Ah, Les Chansons d´amour… Film au titre évocateur ?

Eh bien ici, nous sommes loin, très loin de la légèreté, sous-entendue par le terme << film musical >>. Malgré quelques passages frais et insouciants, n´hésitant pas à adresser des clins d´oeil au cinéma de Jacques Demy, le ton emprunté est grave avant tout.

Comme on pouvait s´y attendre, Les Chansons d´amour parlent d´amour ; mais pas seulement. Christophe Honoré présente plusieurs pistes au spectateur, l´entraînant à se perdre au milieu de différents thèmes. Et, tout comme on ne badine pas avec l´amour, ici on ne badine pas avec la mort. Découpé en trois temps, comme étant trois morceaux de vie, le film donne la parole successivement au Départ, à l´Absence, et enfin au Retour.

Le sentiment amoureux et sa complexité ouvrent les portes du récit. Sans cliché ni jugement, le réalisateur pose un regard de << spectateur >> sur cette histoire d´amour. Il se place en retrait de cette relation peu banale mais pas si particulière pour autant. Relation qui unit un homme et une femme, un homme avec un autre homme, deux femmes, plusieurs personnes. On sort des sentiers battus, du couple classique. Sans tomber dans le voyeurisme ni dans la curiosité déplacée, Christophe Honoré pose tour à tour sa caméra et son regard sur ces différents couples et couples différents.

Mais sans crier gare, la mort surgit, bouleversant la vie de tous ces personnages. Elle s´immisce peu à peu, se glisse en chacun, dans les esprits et dans les coeurs. Le thème fort est là. Elle transforme et chamboule. Le deuil s´impose et << chacun fait avec la peine à sa manière >>. Certains cherchent à retourner sur les traces, ressentant la peur d´oublier et la culpabilité d´être encore là. D´autres, en revanche, souhaitent à tout prix effacer, << laver leur mémoire >> de tout souvenir. Quand l´un veut comprendre, l´autre cherche à oublier. Chacun essaie de s´en sortir. Soit on relève la tête, soit on se noie. On va de l´avant ou, à vouloir oublier, on finit par s´oublier soi-même. Différentes manières, chacun la sienne. Quelle est la bonne ? Le film n´a pas la prétention de donner une réponse. L´absence est juste là, très présente, comme un truc qui colle à la peau, quoiqu´on y fasse. C´est en cela qu´il est d´ailleurs si dur de faire avec.
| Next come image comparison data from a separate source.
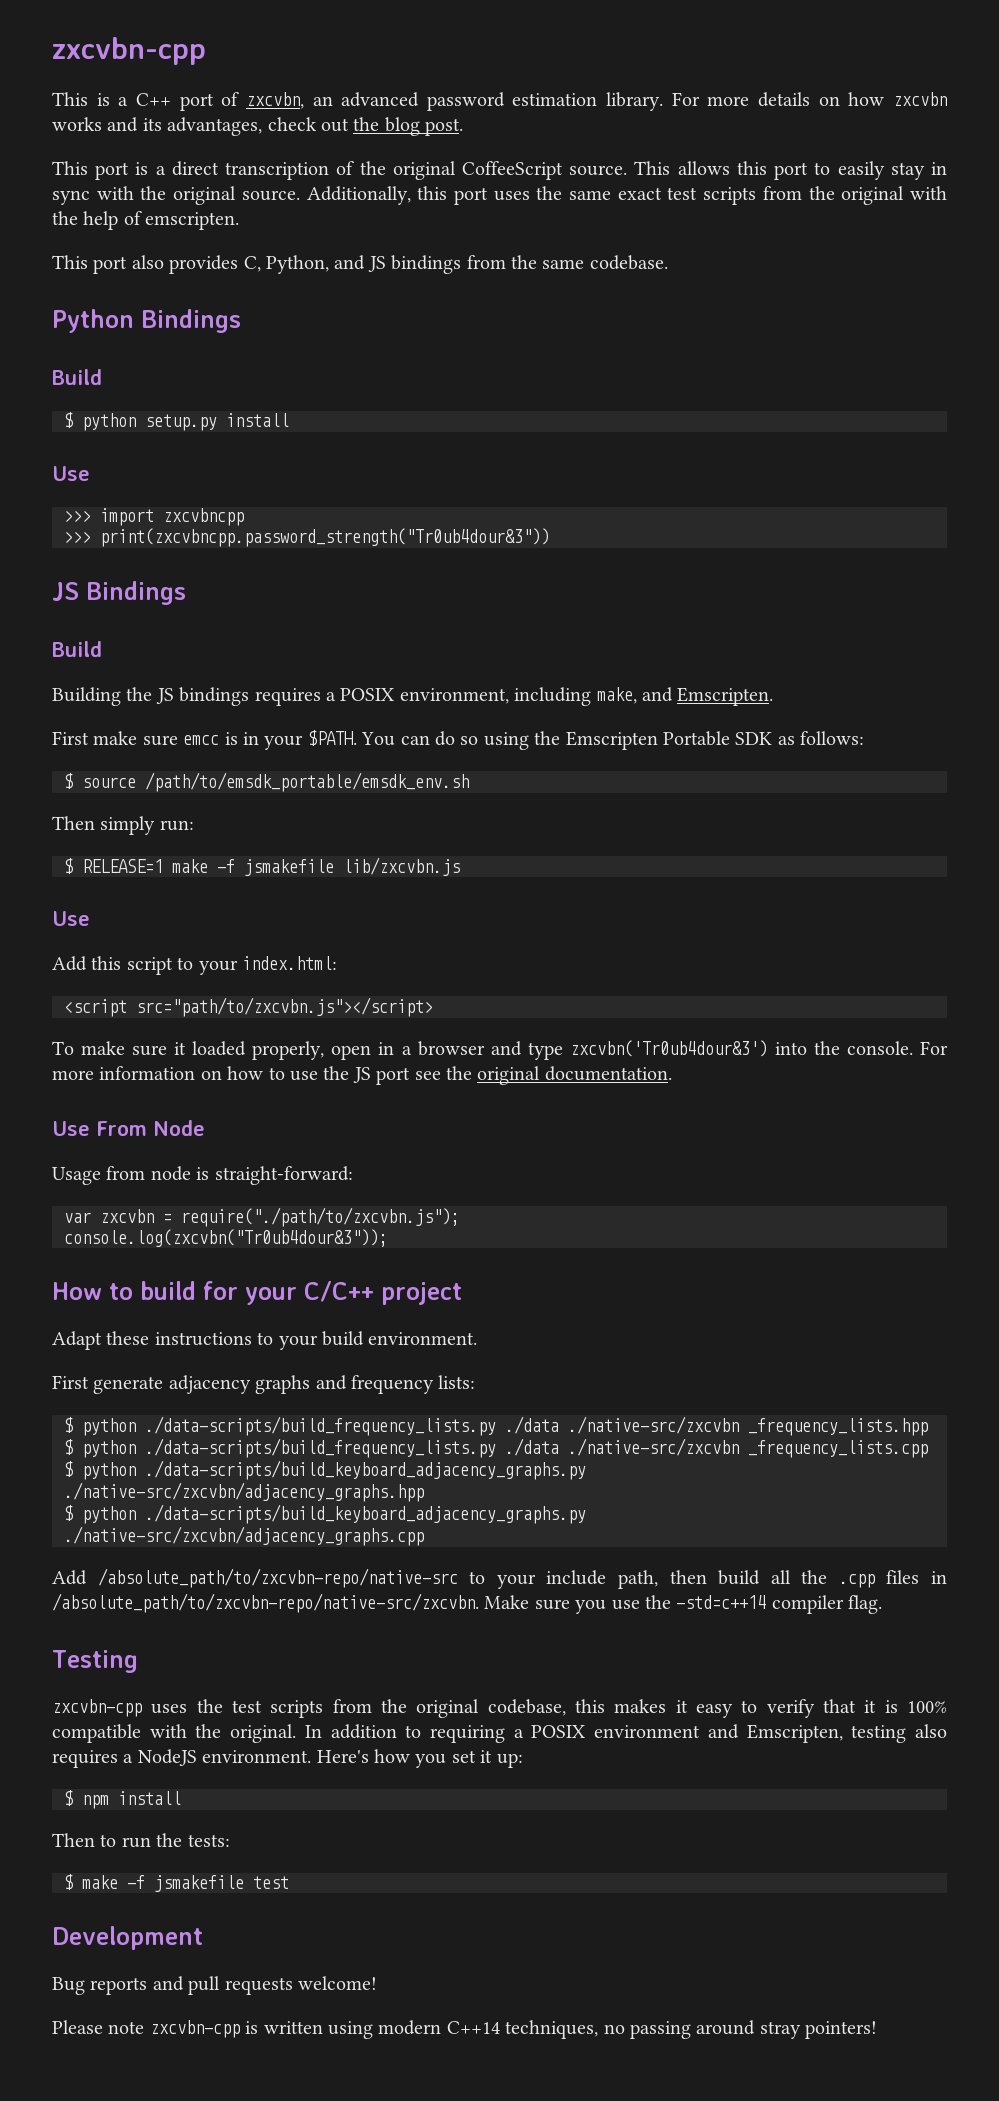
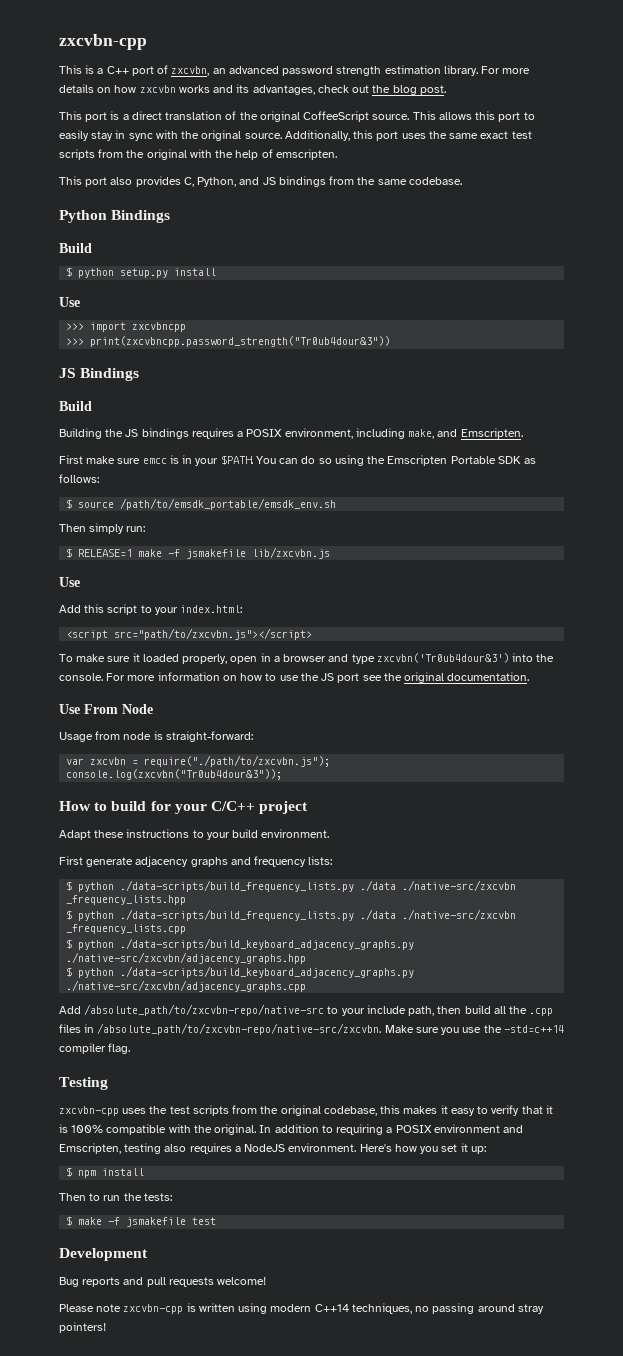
- This is a C++ port of zxcvbn, an advanced password estimation library.
+ This is a C++ port of zxcvbn, an advanced password strength estimation library.
- This port is a direct transcription of the original CoffeeScript source.
+ This port is a direct translation of the original CoffeeScript source.

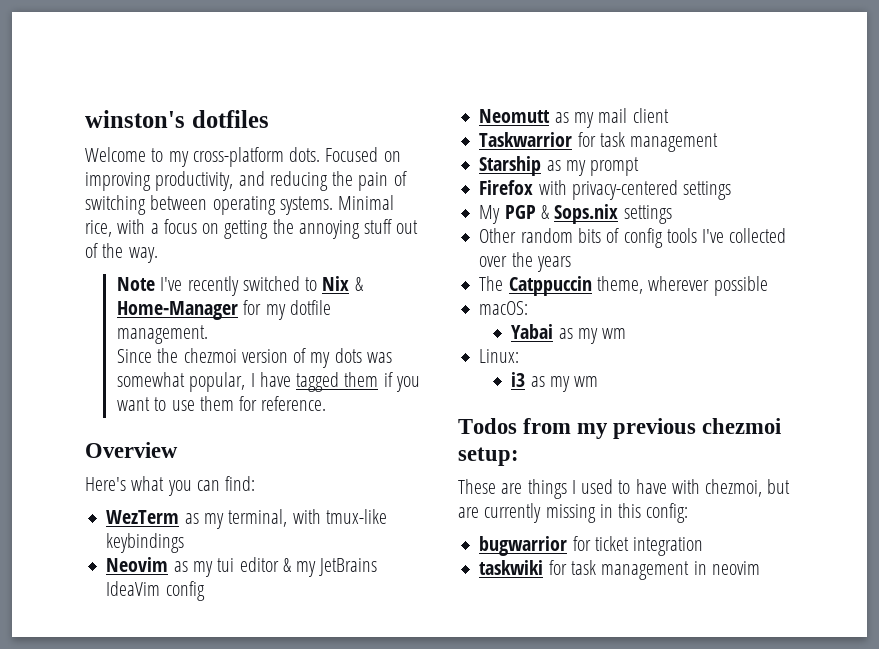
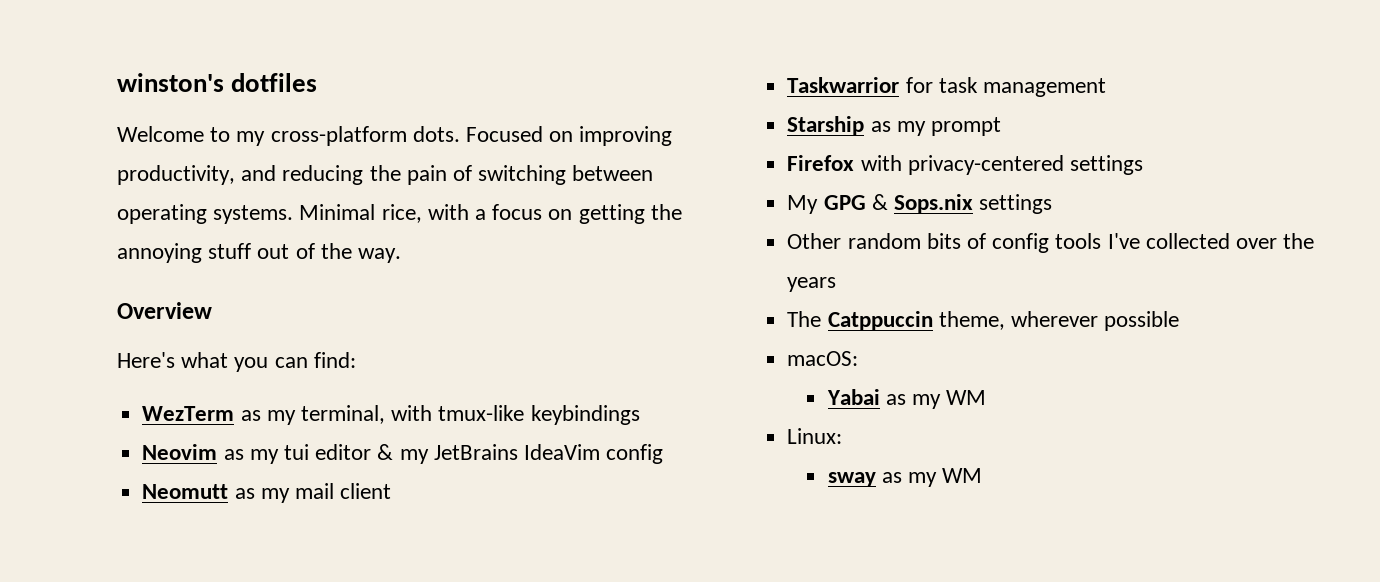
- Note I've recently switched to Nix & Home-Manager for my dotfile management.
- Since the chezmoi version of my dots was somewhat popular, I have tagged them if you want to use them for reference.
- My PGP & Sops.nix settings
+ My GPG & Sops.nix settings
- Yabai as my wm
+ Yabai as my WM
- i3 as my wm
- Todos from my previous chezmoi setup:
- These are things I used to have with chezmoi, but are currently missing in this config:
- bugwarrior for ticket integration
- taskwiki for task management in neovim
+ sway as my WM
L´amour et la mort finissent par se rejoindre et s´entremêler, donnant ainsi une certaine beauté à la mort et un ton douloureux à l´amour. C´est même grâce à son côté musical que le film peut laisser libre cours à cette ambiguïté. Evoluant entre force et tendresse, tristesse sur l´ange de la Bastille et pointes d´humour dans les jeux de mots, Christophe Honoré ne joue pas de fausses notes. Tout comme ses comédiens qui, portés par des chansons aux paroles poétiques, réussissent à nous donner le meilleur d´eux-mêmes (un Louis Garrel bien plus convaincant que dans Dans Paris).

Mais comment vivre l´amour ? Affronter la mort et le chagrin ? L´intensité est prête à éclater au coin de la rue, alors pour que ce soit plus vrai, plus beau, plus simple, << aime-moi moins mais aime-moi longtemps >>.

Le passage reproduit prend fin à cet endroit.